Top of Provided data
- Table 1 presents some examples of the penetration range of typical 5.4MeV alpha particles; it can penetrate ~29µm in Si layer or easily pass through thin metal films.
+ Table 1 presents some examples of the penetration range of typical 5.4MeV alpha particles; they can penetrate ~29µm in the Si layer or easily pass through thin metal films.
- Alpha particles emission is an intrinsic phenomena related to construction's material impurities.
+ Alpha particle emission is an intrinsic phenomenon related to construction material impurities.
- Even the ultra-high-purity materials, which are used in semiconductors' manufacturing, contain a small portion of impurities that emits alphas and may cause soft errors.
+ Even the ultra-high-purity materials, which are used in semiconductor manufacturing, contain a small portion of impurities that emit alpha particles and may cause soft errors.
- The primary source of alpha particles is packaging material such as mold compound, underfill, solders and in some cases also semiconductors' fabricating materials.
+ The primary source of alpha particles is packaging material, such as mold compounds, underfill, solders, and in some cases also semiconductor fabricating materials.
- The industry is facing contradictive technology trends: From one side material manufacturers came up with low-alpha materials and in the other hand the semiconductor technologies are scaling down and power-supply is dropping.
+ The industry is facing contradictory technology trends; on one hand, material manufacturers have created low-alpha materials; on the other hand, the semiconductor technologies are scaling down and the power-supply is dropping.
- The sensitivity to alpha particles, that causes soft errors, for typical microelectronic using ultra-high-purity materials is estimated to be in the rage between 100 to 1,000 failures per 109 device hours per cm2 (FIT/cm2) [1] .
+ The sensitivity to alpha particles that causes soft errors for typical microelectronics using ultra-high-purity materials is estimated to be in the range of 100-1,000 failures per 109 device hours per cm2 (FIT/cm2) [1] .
Bottom of Provided data
**To do**
Every record must be repeated precisely and in full.

**The answer**
- Table 1 presents some examples of the penetration range of typical 5.4MeV alpha particles; it can penetrate ~29µm in Si layer or easily pass through thin metal films.
+ Table 1 presents some examples of the penetration range of typical 5.4MeV alpha particles; they can penetrate ~29µm in the Si layer or easily pass through thin metal films.
- Alpha particles emission is an intrinsic phenomena related to construction's material impurities.
+ Alpha particle emission is an intrinsic phenomenon related to construction material impurities.
- Even the ultra-high-purity materials, which are used in semiconductors' manufacturing, contain a small portion of impurities that emits alphas and may cause soft errors.
+ Even the ultra-high-purity materials, which are used in semiconductor manufacturing, contain a small portion of impurities that emit alpha particles and may cause soft errors.
- The primary source of alpha particles is packaging material such as mold compound, underfill, solders and in some cases also semiconductors' fabricating materials.
+ The primary source of alpha particles is packaging material, such as mold compounds, underfill, solders, and in some cases also semiconductor fabricating materials.
- The industry is facing contradictive technology trends: From one side material manufacturers came up with low-alpha materials and in the other hand the semiconductor technologies are scaling down and power-supply is dropping.
+ The industry is facing contradictory technology trends; on one hand, material manufacturers have created low-alpha materials; on the other hand, the semiconductor technologies are scaling down and the power-supply is dropping.
- The sensitivity to alpha particles, that causes soft errors, for typical microelectronic using ultra-high-purity materials is estimated to be in the rage between 100 to 1,000 failures per 109 device hours per cm2 (FIT/cm2) [1] .
+ The sensitivity to alpha particles that causes soft errors for typical microelectronics using ultra-high-purity materials is estimated to be in the range of 100-1,000 failures per 109 device hours per cm2 (FIT/cm2) [1] .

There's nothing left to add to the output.